Discontent ramps up in Trinamool

<b> News Analysis </b> Dissent within the rank and file of the Trinamool Congress emerged within months of the party coming to power in the watershed Assembly elections in 2011.

December 14, 2012 02:20 am | Updated November 16, 2021 11:58 am IST - KOLKATA

The action taken against Trinamool Congress MLA Shikha Mitra —suspending her from the party, hours after she spoke to journalists on the recent ruckus in the West Bengal Assembly, despite instructions from the party not to speak to the press —was striking both in its speed and severity, particularly as it came in the wake of more serious transgressions from senior leaders of the party going unpunished.

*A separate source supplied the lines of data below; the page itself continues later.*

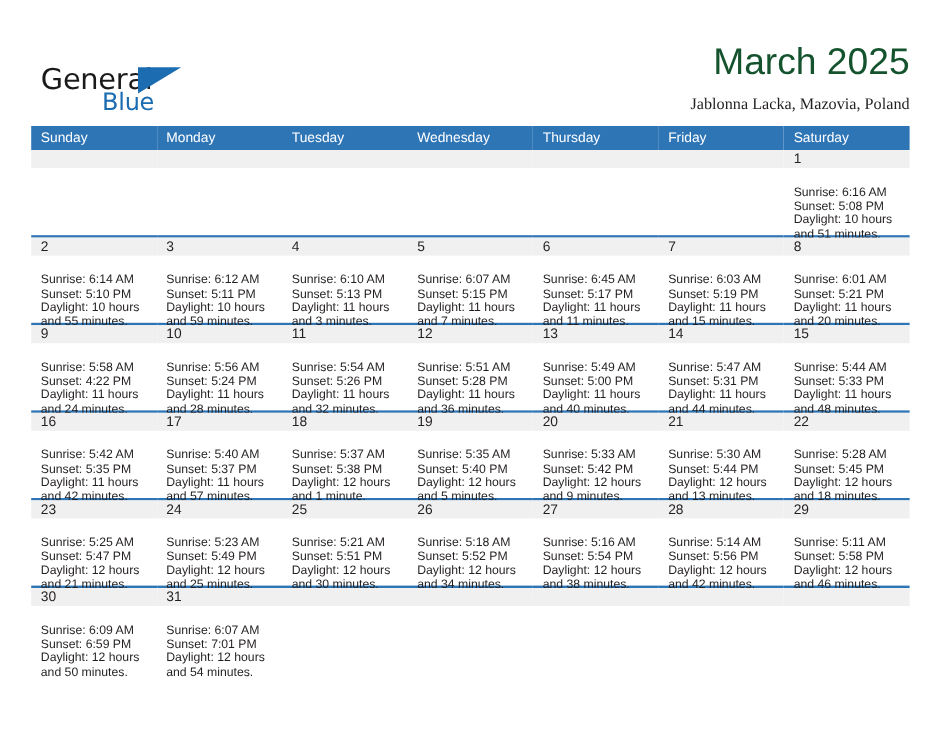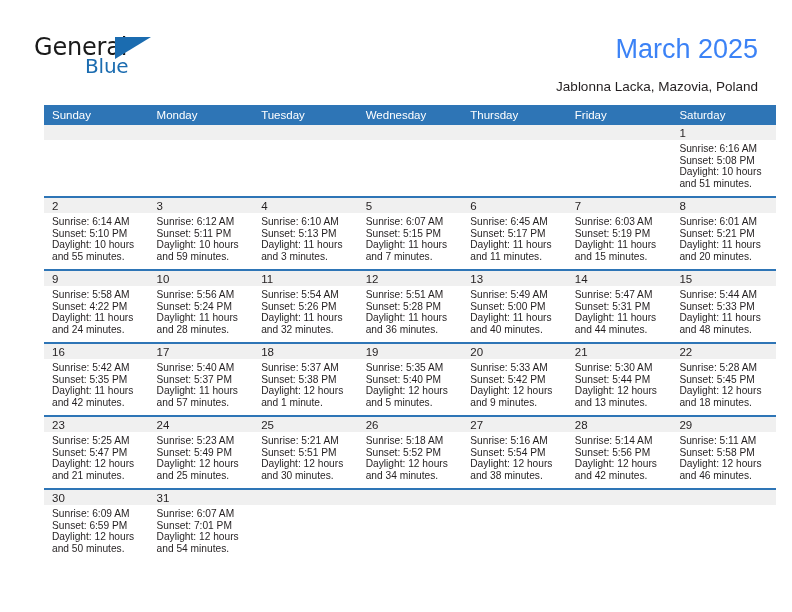--- a/index.html
+++ b/index.html
@@ -33,7 +33,7 @@
   .logo {
     position: absolute;
     left: 34px;
-    top: 33px;
+    top: 52px;
     width: 160px;
     height: 54px;
   }

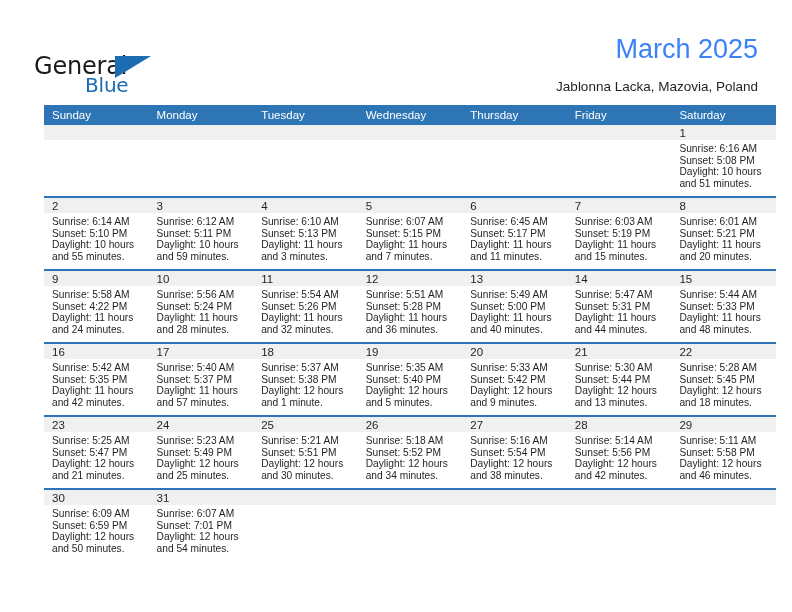--- a/index.html
+++ b/index.html
@@ -68,8 +68,8 @@
     position: absolute;
     right: 34px;
     top: 34px;
-    font-size: 27px;
-    color: #3b82f6;
+    font-size: 31px;
+    color: #14532d;
     text-align: right;
     white-space: nowrap;
     font-family: "Liberation Sans", sans-serif;

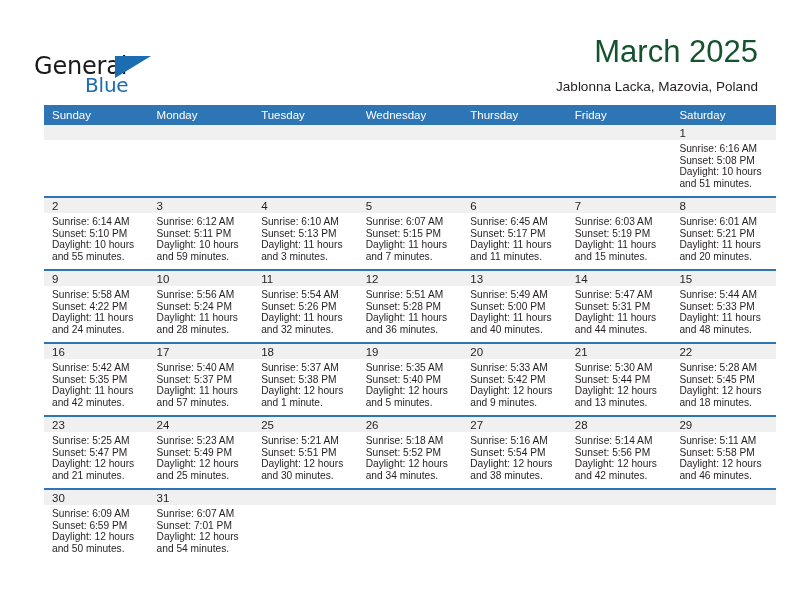--- a/index.html
+++ b/index.html
@@ -82,7 +82,7 @@
     color: #231f20;
     text-align: right;
     white-space: nowrap;
-    font-family: Liberation Sans, sans-serif;
+    font-family: Liberation Serif, serif;
   }
 
   

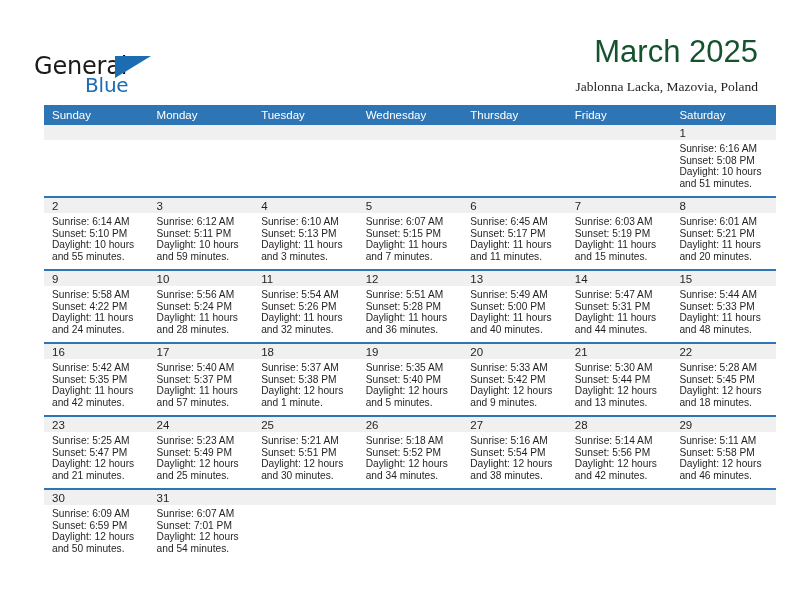--- a/index.html
+++ b/index.html
@@ -88,7 +88,7 @@
   
   .calendar {
     position: absolute;
-    left: 44px;
+    left: 26px;
     top: 105px;
     width: 732px;
     border-collapse: collapse;

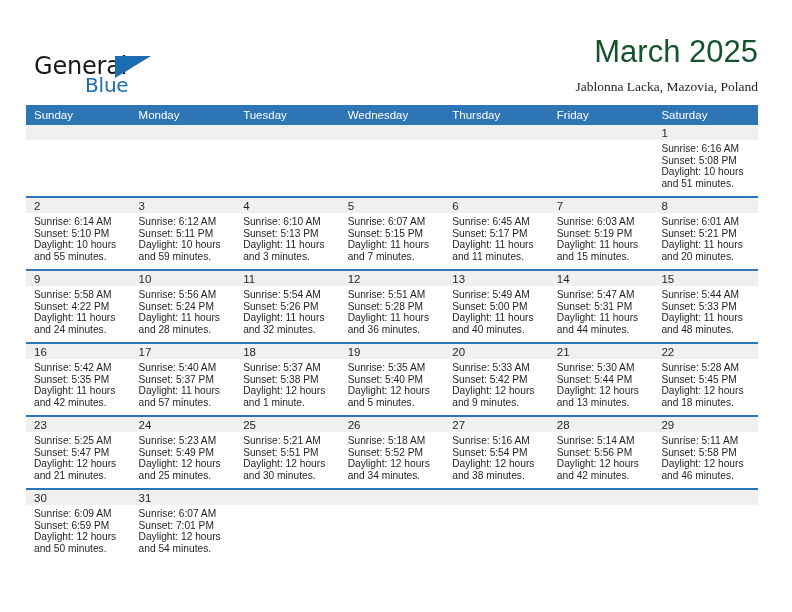--- a/index.html
+++ b/index.html
@@ -142,6 +142,7 @@
     line-height: 11.6px;
     color: #231f20;
     font-family: "Liberation Sans", sans-serif;
+    margin-top: 12px;
   }
   .dayinfo div { white-space: nowrap; }
 </style>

Her comment that the violence in the Assembly was condemnable regardless of which party was involved earned her a suspension at a time when Cabinet Minister Rabindranath Bhattacharya’s allegations of “extortion” under the ‘auspices’ of the Trinamool Congress that Chief Minister Mamata Banerjee was aware of and the Government Chief Whip Shovandeb Chattopadhyay’s threats to quit the party have not earned them a public censure so far. It is another matter that Jadavpur MP Kabir Suman has for nearly three years defied the party line on several issues without facing any disciplinary action.

Ms. Mitra’s direct criticism of Chief Minister’s Mamata Banerjee’s style of running her government in July this year failed to precipitate any action against her then. Was it her decision to file a defamation suit against the party’s secretary general and State Minister for Industries Partha Chatterjee last month that did her in?

Or is Ms. Mitra’s suspension intended to be a deterrent at a time when an atmosphere of dissent hangs over the party?

Mr. Bhattacharya’s rebellion followed a major Cabinet reshuffle on November 21 in which eight new faces were inducted, one Minister dropped and the portfolios of eight Ministers shuffled.

Mr. Bhattacharya, who is a three-time MLA from Singur himself, was shifted from the Agriculture Department to Statistics and Programme Implementation. He responded by refusing to attend his new office and then raised the stakes by levelling allegations of extortion by party workers in Singur, admitting that it occurred “under my very nose.”

His remarks brought to the fore a split in the ranks within the Trinamool Congress in Singur showing the newly-appointed Minister of State for Agriculture and MLA from neighbouring Haripal, Becharam Manna, in very poor light. The public anger in Singur — the epicentre of Ms. Banerjee’s movement against land acquisition — was evident when Mr. Manna faced protests from villagers.

But far more damaging was Mr. Bhattacharya’s assertion that Ms. Banerjee was aware of the ongoing nefarious activities.

Matters in Singur were far from resolved when the focus shifted to Kolkata. This time Mr. Chattopadhyay — a senior trade union leader who has already been sidelined from the party’s labour wing — threatened to quit the party.

Mr. Chattopadhyay felt so humiliated when he was heckled by members of the party’s student wing the Trinamool Congress Chatra Parishad that he publicly said, “I will reconsider my stay in the party if it fails to take action on the matter.”

His remarks, made a week before the Winter Session of the State Assembly, spurred rumours that he was likely to lose the post of the Government Chief Whip, but again, he is yet to face disciplinary action.

Dissent within the rank and file of the Trinamool Congress emerged within months of the party coming to power in the watershed Assembly elections in 2011. But recent events are certainly a cause for alarm for the party because this time it is senior leaders and those who have been with the party since its inception have joined the ranks of the discontented.